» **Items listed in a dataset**
Start of Block

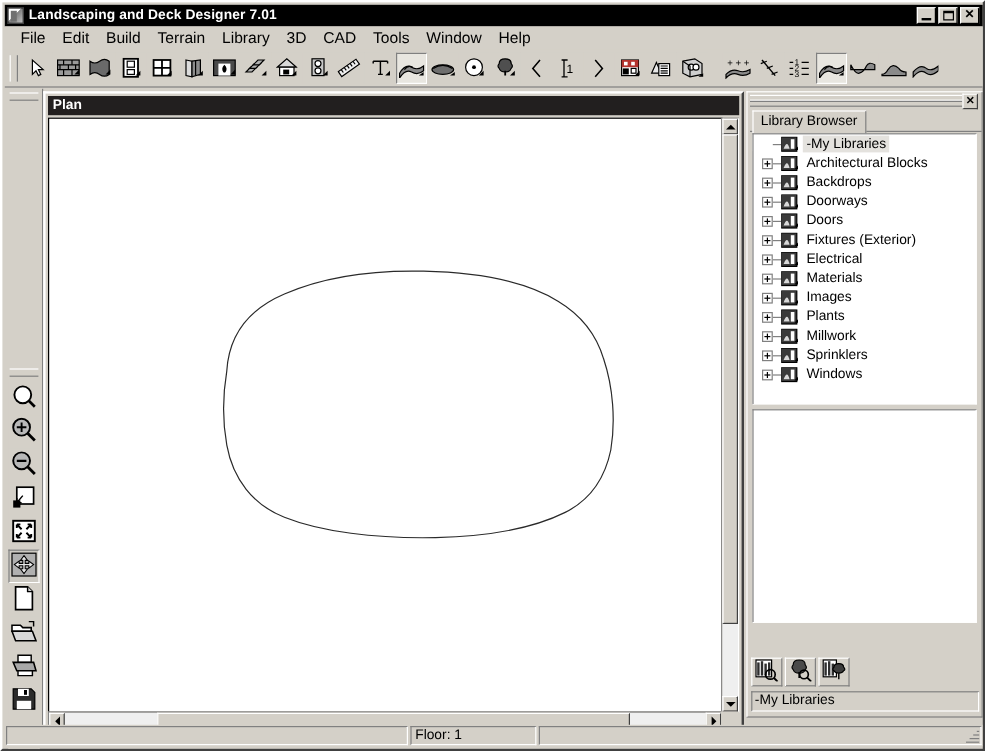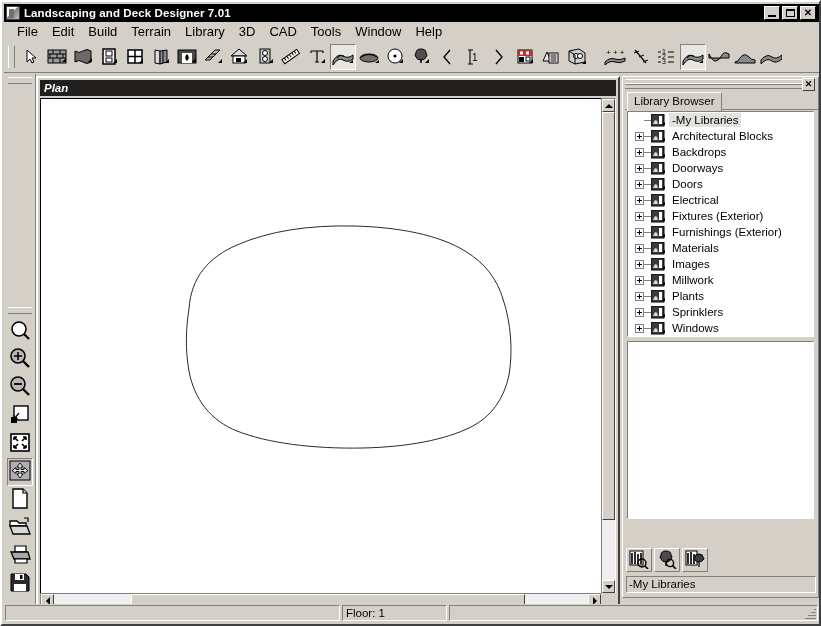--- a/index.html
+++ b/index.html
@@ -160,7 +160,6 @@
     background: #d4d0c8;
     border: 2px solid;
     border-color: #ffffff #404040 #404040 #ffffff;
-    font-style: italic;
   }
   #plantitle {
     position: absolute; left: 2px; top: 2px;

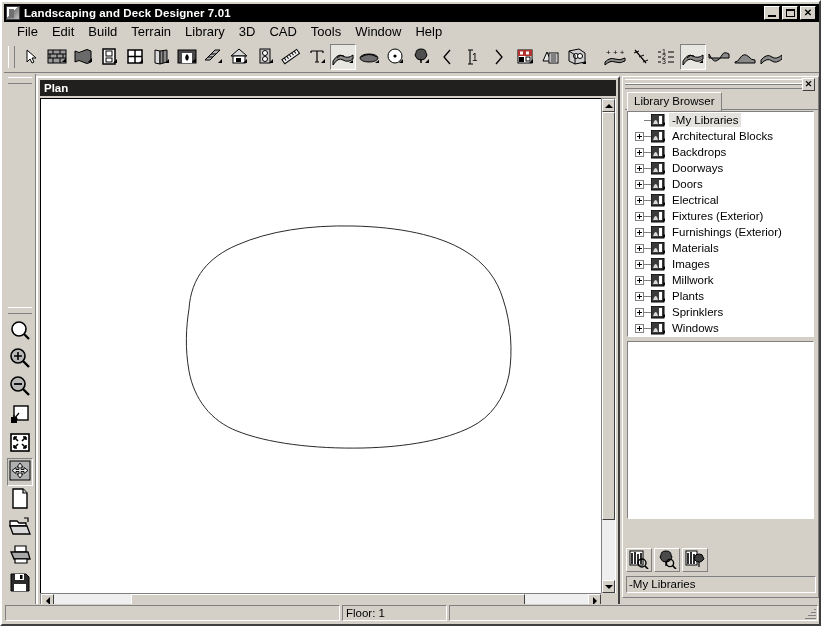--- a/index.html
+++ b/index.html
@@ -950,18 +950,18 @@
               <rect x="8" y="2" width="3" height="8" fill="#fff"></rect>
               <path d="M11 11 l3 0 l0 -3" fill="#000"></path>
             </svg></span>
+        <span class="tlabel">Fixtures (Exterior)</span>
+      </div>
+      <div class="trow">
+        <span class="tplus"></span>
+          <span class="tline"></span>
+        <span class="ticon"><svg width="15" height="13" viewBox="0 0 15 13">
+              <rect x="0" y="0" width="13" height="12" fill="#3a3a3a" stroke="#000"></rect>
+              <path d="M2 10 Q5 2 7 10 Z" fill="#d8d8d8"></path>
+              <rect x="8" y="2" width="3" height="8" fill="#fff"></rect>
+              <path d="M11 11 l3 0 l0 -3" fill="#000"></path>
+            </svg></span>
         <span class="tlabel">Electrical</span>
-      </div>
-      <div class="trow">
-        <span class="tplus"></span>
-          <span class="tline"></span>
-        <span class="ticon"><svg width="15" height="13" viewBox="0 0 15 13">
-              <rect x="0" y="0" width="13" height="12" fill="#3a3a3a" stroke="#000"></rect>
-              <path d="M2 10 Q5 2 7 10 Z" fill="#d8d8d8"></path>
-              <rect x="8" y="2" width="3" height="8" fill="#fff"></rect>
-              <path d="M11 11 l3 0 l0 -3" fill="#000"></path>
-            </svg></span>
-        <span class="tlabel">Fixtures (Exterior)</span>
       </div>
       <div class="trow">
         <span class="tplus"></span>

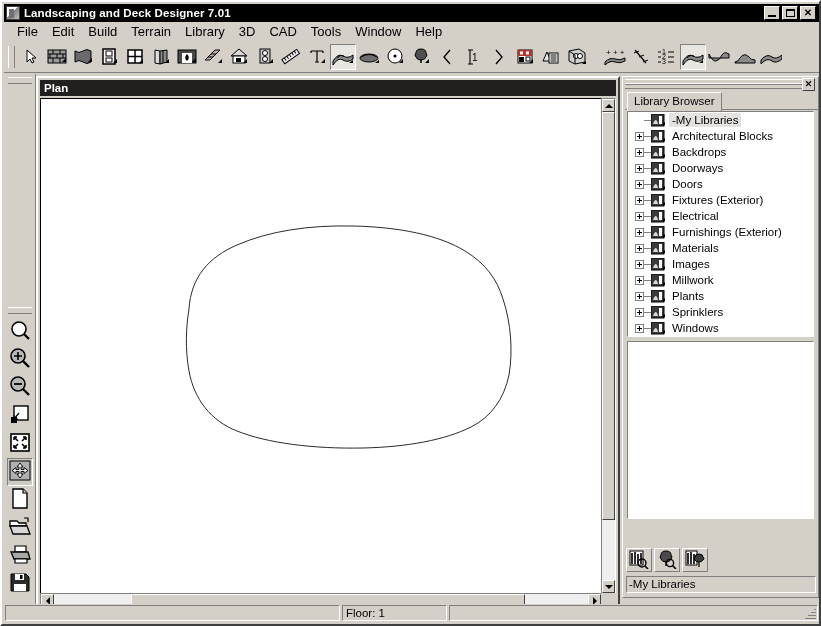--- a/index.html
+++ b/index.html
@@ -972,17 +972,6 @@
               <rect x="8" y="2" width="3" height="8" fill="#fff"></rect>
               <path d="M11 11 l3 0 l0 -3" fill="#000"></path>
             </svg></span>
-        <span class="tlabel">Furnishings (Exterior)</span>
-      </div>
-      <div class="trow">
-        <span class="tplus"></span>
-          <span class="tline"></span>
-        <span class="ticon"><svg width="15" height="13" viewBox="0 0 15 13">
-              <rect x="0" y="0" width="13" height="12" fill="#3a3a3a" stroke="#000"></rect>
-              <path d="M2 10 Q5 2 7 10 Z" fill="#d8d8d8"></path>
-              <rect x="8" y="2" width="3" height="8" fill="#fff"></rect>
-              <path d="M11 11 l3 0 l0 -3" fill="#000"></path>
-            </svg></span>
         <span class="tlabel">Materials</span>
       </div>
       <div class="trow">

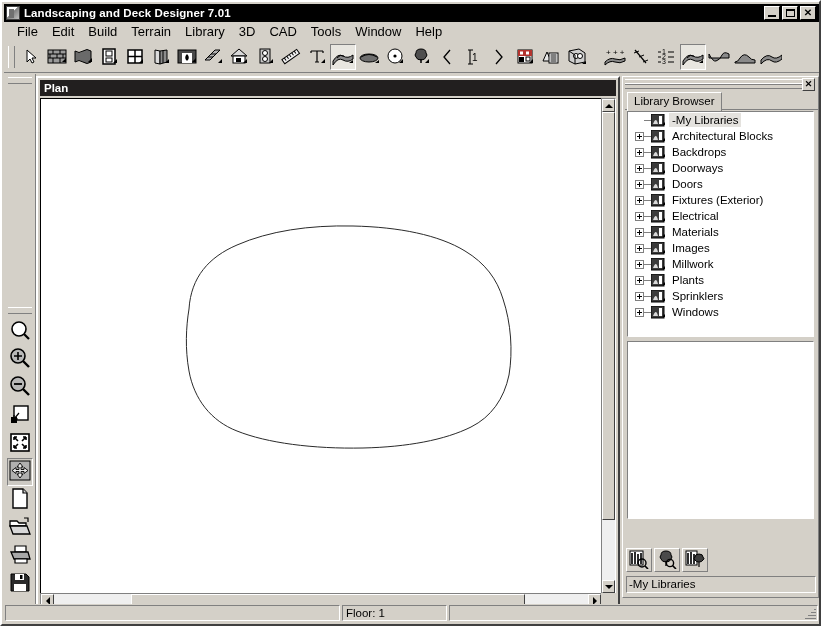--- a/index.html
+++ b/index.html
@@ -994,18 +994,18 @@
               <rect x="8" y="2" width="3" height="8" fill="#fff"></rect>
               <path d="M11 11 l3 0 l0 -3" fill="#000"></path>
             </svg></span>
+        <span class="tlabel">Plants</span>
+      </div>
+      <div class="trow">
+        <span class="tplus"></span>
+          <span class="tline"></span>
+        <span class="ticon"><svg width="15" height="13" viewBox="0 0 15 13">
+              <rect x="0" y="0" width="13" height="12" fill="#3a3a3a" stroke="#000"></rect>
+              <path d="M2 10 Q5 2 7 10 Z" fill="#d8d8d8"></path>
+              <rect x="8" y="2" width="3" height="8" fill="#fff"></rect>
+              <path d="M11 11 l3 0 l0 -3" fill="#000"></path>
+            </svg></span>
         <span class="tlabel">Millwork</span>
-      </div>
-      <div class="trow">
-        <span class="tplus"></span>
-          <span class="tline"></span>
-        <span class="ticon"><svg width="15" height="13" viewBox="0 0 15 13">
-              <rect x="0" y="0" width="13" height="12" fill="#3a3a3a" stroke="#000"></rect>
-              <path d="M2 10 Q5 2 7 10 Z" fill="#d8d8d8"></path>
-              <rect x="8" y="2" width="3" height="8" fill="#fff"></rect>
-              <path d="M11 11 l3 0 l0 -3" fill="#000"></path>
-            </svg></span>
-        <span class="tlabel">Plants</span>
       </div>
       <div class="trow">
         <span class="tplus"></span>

End of Block
Start of Block

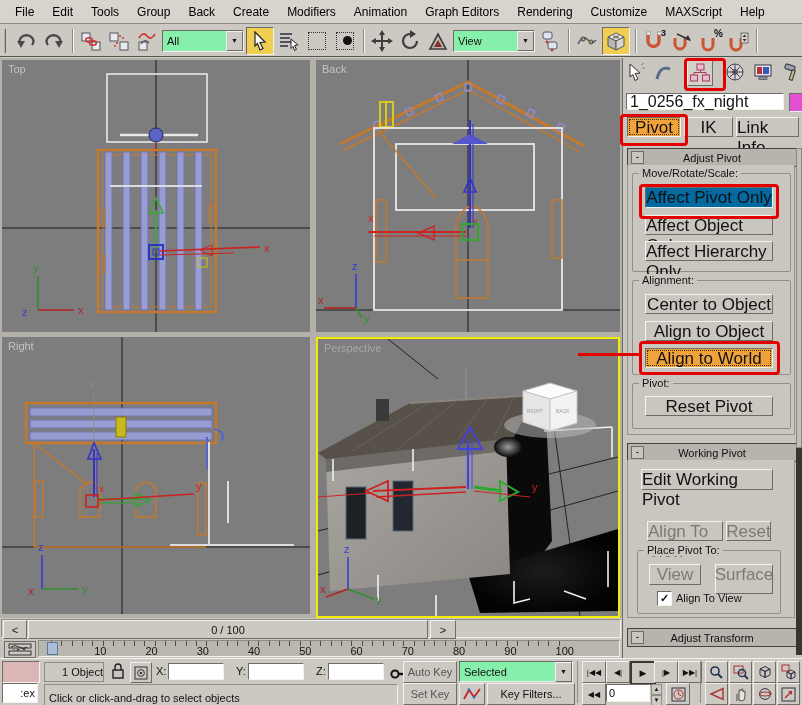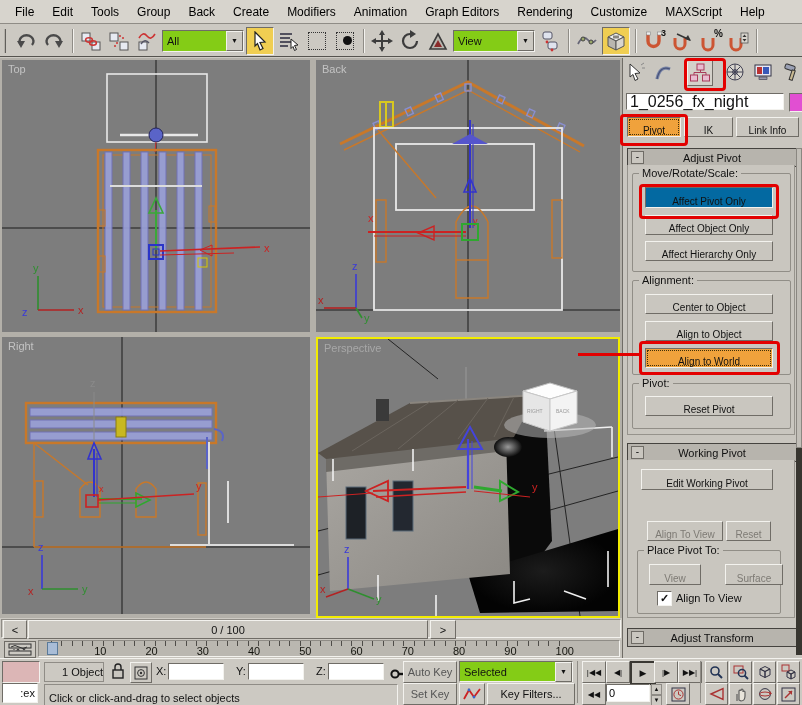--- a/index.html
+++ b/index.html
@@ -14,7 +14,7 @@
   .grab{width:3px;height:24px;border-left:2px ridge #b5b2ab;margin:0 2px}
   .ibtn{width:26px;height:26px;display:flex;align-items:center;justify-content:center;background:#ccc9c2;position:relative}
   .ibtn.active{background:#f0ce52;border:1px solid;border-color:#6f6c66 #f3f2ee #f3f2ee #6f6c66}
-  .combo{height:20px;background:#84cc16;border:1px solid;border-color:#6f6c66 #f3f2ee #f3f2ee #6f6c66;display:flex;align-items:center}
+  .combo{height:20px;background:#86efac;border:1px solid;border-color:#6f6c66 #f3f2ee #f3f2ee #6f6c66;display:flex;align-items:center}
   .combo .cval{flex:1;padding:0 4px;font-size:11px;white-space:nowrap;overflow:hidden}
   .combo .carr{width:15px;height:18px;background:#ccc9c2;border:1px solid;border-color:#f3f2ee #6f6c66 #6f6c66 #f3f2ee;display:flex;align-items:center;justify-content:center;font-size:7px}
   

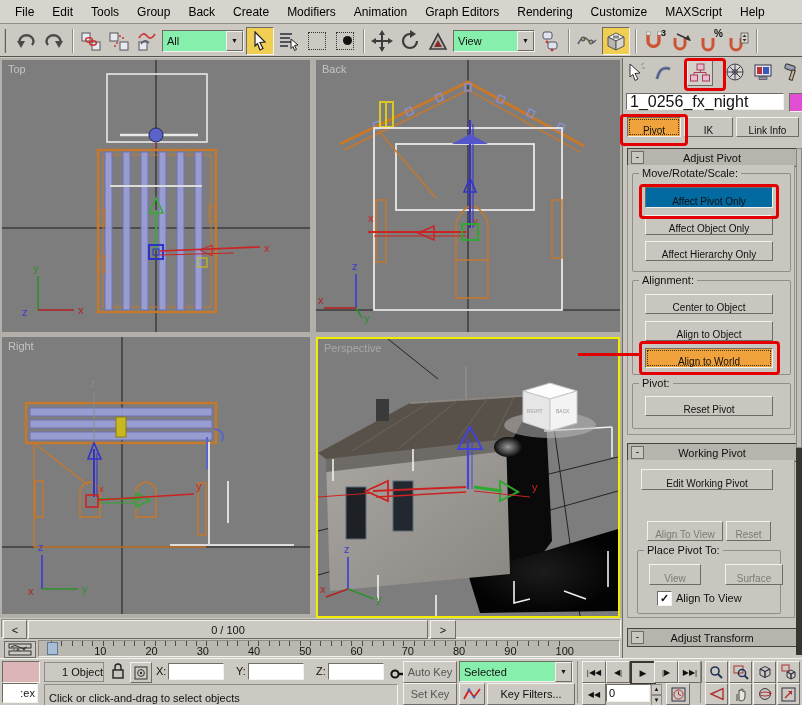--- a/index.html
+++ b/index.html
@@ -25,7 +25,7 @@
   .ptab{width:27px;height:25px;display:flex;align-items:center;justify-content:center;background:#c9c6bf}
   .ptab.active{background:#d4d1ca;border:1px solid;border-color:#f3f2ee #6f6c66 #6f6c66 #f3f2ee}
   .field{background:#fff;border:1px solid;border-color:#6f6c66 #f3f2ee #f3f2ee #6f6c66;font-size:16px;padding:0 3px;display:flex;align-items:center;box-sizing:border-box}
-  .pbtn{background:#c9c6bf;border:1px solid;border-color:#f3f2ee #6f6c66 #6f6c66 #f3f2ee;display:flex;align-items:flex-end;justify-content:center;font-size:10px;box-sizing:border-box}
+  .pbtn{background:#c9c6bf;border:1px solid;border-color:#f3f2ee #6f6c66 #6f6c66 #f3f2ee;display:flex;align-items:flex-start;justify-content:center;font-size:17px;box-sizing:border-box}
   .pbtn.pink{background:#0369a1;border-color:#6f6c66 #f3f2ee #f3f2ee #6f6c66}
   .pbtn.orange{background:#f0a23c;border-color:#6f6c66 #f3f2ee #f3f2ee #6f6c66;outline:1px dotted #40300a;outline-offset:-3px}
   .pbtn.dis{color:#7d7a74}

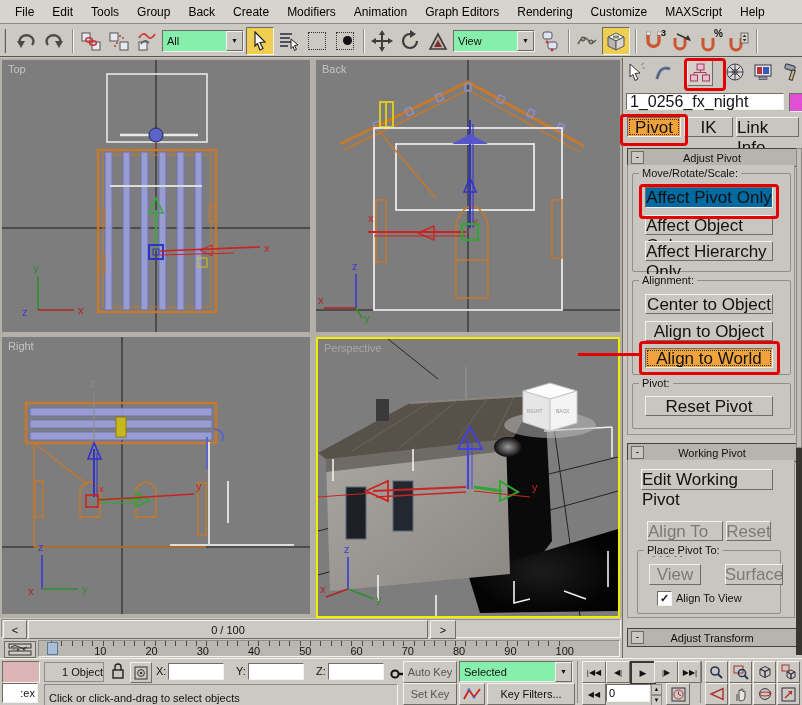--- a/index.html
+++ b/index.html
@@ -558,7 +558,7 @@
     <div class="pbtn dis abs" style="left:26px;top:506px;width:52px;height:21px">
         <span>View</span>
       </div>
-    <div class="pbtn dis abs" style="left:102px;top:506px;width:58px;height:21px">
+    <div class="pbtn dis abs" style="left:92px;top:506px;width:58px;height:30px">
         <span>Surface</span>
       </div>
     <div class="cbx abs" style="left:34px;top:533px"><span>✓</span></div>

End of Block

» **Task statement**
For every line in the data above that holds "active", return the line itself.

» **Exercise answer**
   .ibtn.active{background:#f0ce52;border:1px solid;border-color:#6f6c66 #f3f2ee #f3f2ee #6f6c66}
   .ptab.active{background:#d4d1ca;border:1px solid;border-color:#f3f2ee #6f6c66 #6f6c66 #f3f2ee}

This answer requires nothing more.